Вот он, еще не подозревая об этом, бредет в обеденный перерыв в лавку, откуда выходит, помахивая мешочком с пакетиком соленых фисташек, дающих работу рукам, которые слепо их раздевают, в то время как глаза, сосредоточившиеся на лежащем слева от монитора журнале (чтобы босс не увидел), раздевают разодетых актрис. Вот в супермаркете продавщица, увидев таблоид, положенный на прилавок Бернардом, тычет пальцем в изображенную на обложке ведущую популярного шоу и обращается к другой продавщице, комментируя недавнюю любовную неудачу телезвезды с таким пылом и жаром, будто замешана во всей истории лично. Вот Бернард, ощутив, что царапнули ногтем не по обложке, а по нему самому (его интерес к телеведущей — дело приватное, которое он не собирается делить со сворой чужих), безропотно платит, а затем, выйдя на улицу, швыряет оскверненный таблоид в стоящую рядом с выходом урну у фабричных ворот он встречает начальника, который отходит с ним в сторону и что-то ему говорит.

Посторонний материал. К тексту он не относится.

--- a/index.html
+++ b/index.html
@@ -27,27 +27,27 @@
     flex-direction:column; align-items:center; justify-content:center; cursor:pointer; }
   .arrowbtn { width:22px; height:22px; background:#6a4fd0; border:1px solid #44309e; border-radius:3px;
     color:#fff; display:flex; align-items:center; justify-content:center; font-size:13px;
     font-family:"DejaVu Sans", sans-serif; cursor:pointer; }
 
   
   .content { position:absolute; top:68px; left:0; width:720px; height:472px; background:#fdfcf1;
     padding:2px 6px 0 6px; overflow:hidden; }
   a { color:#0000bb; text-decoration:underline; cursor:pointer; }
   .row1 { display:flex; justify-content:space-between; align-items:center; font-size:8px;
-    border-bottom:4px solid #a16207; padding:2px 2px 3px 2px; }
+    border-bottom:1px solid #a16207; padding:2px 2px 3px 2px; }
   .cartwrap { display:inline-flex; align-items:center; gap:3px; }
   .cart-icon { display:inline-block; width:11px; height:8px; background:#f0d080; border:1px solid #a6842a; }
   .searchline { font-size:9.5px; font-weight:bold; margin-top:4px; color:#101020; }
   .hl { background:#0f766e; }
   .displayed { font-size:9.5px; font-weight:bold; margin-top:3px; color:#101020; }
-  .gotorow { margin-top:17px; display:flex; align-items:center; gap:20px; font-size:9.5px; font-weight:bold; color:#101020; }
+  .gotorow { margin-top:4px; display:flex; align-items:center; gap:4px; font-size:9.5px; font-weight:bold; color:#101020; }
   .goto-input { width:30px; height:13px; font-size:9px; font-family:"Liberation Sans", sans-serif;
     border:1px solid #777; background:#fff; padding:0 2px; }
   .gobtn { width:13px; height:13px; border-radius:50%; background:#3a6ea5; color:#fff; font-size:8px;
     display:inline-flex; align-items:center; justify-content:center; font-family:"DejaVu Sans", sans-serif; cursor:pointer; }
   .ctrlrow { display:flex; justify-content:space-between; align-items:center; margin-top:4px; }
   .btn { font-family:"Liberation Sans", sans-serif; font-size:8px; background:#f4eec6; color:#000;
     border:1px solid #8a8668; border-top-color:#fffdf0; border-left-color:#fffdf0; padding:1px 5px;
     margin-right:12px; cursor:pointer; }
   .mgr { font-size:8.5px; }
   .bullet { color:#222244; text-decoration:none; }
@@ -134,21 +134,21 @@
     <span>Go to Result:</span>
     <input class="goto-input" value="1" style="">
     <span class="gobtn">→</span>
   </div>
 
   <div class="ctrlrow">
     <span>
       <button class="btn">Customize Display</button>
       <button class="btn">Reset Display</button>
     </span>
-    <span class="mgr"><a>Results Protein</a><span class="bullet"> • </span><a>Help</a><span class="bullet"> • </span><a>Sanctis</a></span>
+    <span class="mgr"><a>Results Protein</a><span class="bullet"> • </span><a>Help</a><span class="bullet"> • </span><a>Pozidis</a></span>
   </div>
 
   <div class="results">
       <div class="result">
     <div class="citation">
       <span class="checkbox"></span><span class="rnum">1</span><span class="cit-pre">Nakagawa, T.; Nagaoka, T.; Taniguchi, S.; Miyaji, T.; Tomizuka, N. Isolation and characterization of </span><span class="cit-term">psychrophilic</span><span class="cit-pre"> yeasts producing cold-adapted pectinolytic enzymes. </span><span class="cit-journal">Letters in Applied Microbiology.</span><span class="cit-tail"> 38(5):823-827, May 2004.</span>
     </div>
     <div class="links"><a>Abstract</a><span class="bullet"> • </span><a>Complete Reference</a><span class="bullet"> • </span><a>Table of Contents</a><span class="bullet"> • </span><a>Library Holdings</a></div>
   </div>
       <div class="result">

Вот он бредет на парковку и долгое время ищет машину, а потом вспоминает, что на компьютере остались личные письма, возвращается на свое рабочее место и обнаруживает, что кто-то их, вероятно, еще во время его отпуска стер. Вот он едет домой и, прикупив по пути коньяка и сигарет, заходит в квартиру и идет на балкон.
Если бы он жил на десятом, откуда люди на тротуаре кажутся черными запятыми, он и не подумал бы броситься вниз. А третий — манил. Здесь исход будет ясен скорее. Вспрыгиваешь на перила (хочется затушить сигарету о мокрый язык) — и секунду спустя ты на траве и возникает вопрос: что потом? Чем ниже этаж, тем быстрее все разрешится (суждено ли мне жить?). А если прыгнешь с десятого — так Бернард размышлял — то провидению не останется шансов: сразу умрешь.
Но и без раздумий о самогубстве вся левая половина головы и надбровья болели. Напившись, Бернард лежал на кровати и глядел вправо, а потолок бежал влево; Бернард глядел влево, а потолок все равно убегал. Изо рта, будто черви, хлынула гуща: жалко поролоновых, рыхлых белых кальмаров и испорченных черных туфлей.
И тут, когда ногтем прочерчена финишная черта на странице, нам непонятно, что делать: возможно ли описать бернардову смерть? Ведь перепады наших настроений похожи: когда у Бернарда опускаются руки, мы не можем пошевелить даже пальцем (и посему мизерабельные моменты его жизни нам плохо даются), а когда он находится в прекрасном расположении духа (обычно это случается на природе), мы, как и он, находимся вдали от текстового редактора и новостей.